For the listing underneath, give the count of lines containing the string "objective" and nothing further.
- Opening Delimiter -
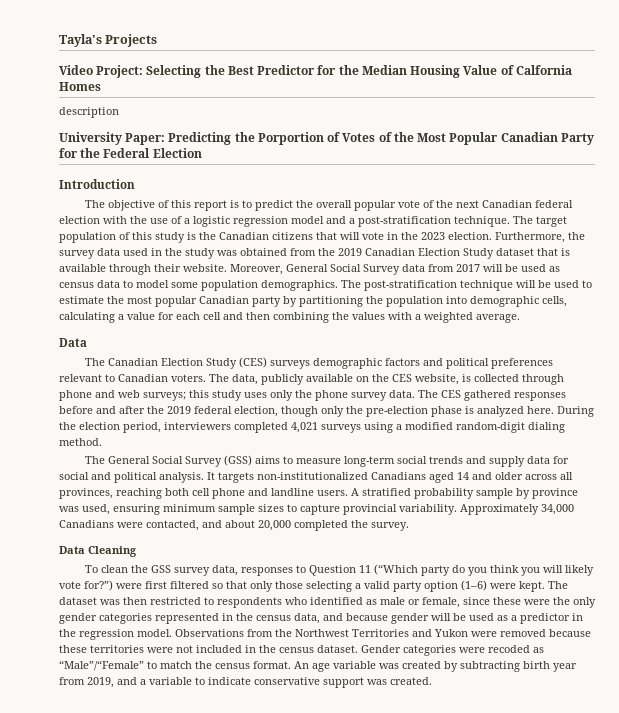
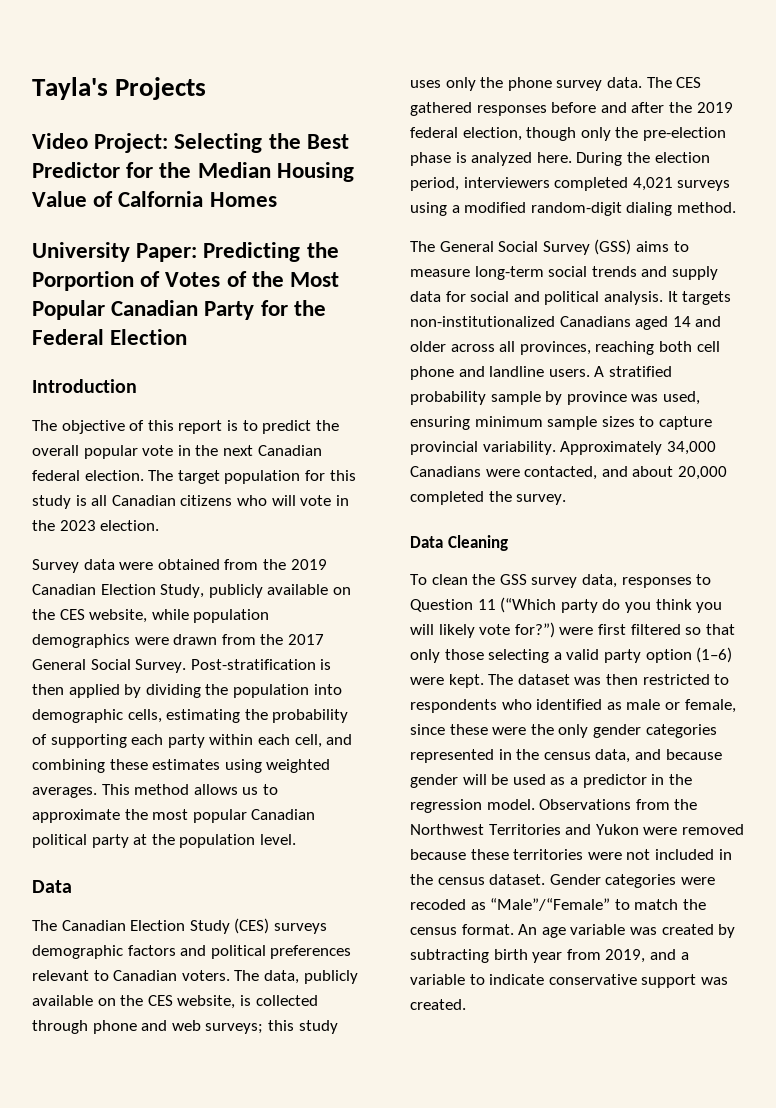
- description
- The objective of this report is to predict the overall popular vote of the next Canadian federal election with the use of a logistic regression model and a post-stratification technique.
+ The objective of this report is to predict the overall popular vote in the next Canadian federal election.
- The target population of this study is the Canadian citizens that will vote in the 2023 election. Furthermore, the survey data used in the study was obtained from the 2019 Canadian Election Study dataset that is available through their website. Moreover, General Social Survey data from 2017 will be used as census data to model some population demographics. The post-stratification technique will be used to estimate the most popular Canadian party by partitioning the population into demographic cells, calculating a value for each cell and then combining the values with a weighted average.
+ The target population for this study is all Canadian citizens who will vote in the 2023 election.
+ Survey data were obtained from the 2019 Canadian Election Study, publicly available on the CES website, while population demographics were drawn from the 2017 General Social Survey. Post-stratification is then applied by dividing the population into demographic cells, estimating the probability of supporting each party within each cell, and combining these estimates using weighted averages. This method allows us to approximate the most popular Canadian political party at the population level.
- Closing Delimiter -
**SOLUTION**:
2